# Setup

In [16]:
from Bio import Entrez
import pandas as pd
import json # for pretty printing

In [17]:
Entrez.email = "giorgiocoal@gmail.com"

# PubMed Articles IDs Search and Retrieval

## Batch Articles IDs Search per Data Range

For PubMed, ESearch can only retrieve the first 10,000 records matching the query. To obtain more than 10,000 PubMed records, consider using <EDirect> that contains additional logic to batch PubMed search results automatically so that an arbitrary number can be retrieved.

To avoid the maximum number of articles retrieved limitation, i decided to search them in batches of maximum 9999 articles, using a date range as limiter.

Fetching the most recent 9934 articles published from **2009** to **2023**:

In [18]:
NUM_ARTICLES = 10000
search_record = {}
handle = Entrez.esearch(db = "pubmed", 
                        retmax = NUM_ARTICLES, 
                        retstart = 0, 
                        term = '(("toxoplasma gondii"[Title/Abstract]) AND ("2009/01/01"[Date - Publication] : "2023/03/22"[Date - Publication]))', 
                        idtype = "acc",
                        retmode = "xml")
search_record[">2009"] = Entrez.read(handle)
handle.close()

In [19]:
print(search_record[">2009"].keys())
print(search_record[">2009"]["QueryTranslation"])
print(len(search_record[">2009"]["IdList"]))

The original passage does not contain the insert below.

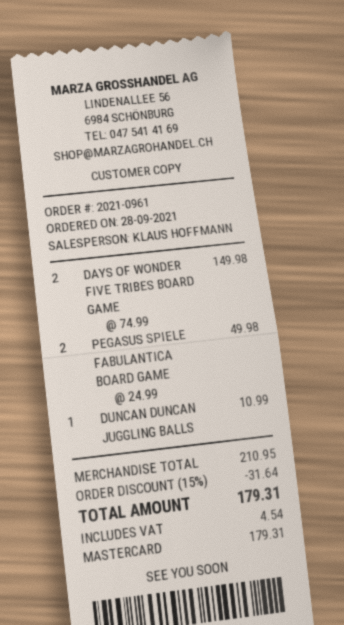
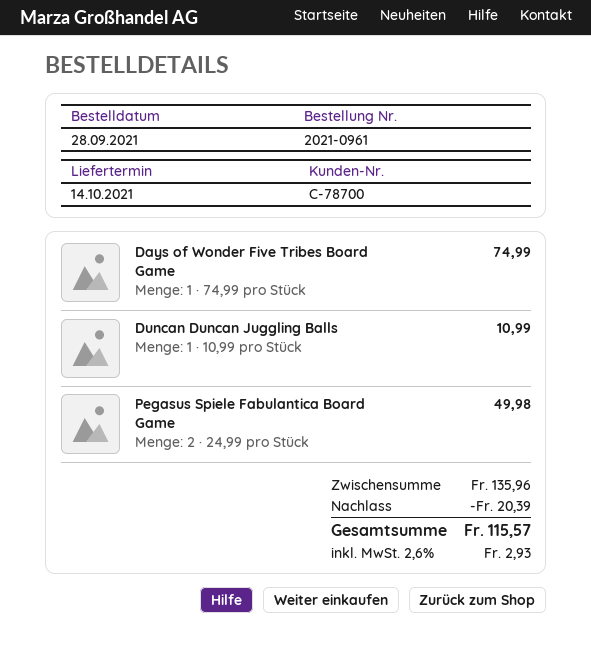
DAYS OF WONDER FIVE TRIBES BOARD GAME: 2 x 74.99 = 149.98 -> 1 x 74.99 = 74.99
subtotal: 210.95 -> 135.96
discount: 31.64 -> 20.39
tax: 4.54 -> 2.93
total: 179.31 -> 115.57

"toxoplasma gondii"[Title/Abstract] AND 2009/01/01:2023/03/22[Date - Publication]
9935


Fetching older 7770 articles published **before 2009**:

In [20]:
NUM_ARTICLES = 10000
handle = Entrez.esearch(db = "pubmed", 
                        retmax = NUM_ARTICLES, 
                        retstart = 0, 
                        term = '(("toxoplasma gondii"[Title/Abstract]) AND ("1900/01/01"[Date - Publication] : "2008/12/31"[Date - Publication]))', 
                        idtype = "acc",
                        retmode = "xml")
search_record["<2009"] = Entrez.read(handle)
handle.close()

In [21]:
print(search_record["<2009"].keys())
print(search_record["<2009"]["WarningList"])
print(len(search_record["<2009"]["IdList"]))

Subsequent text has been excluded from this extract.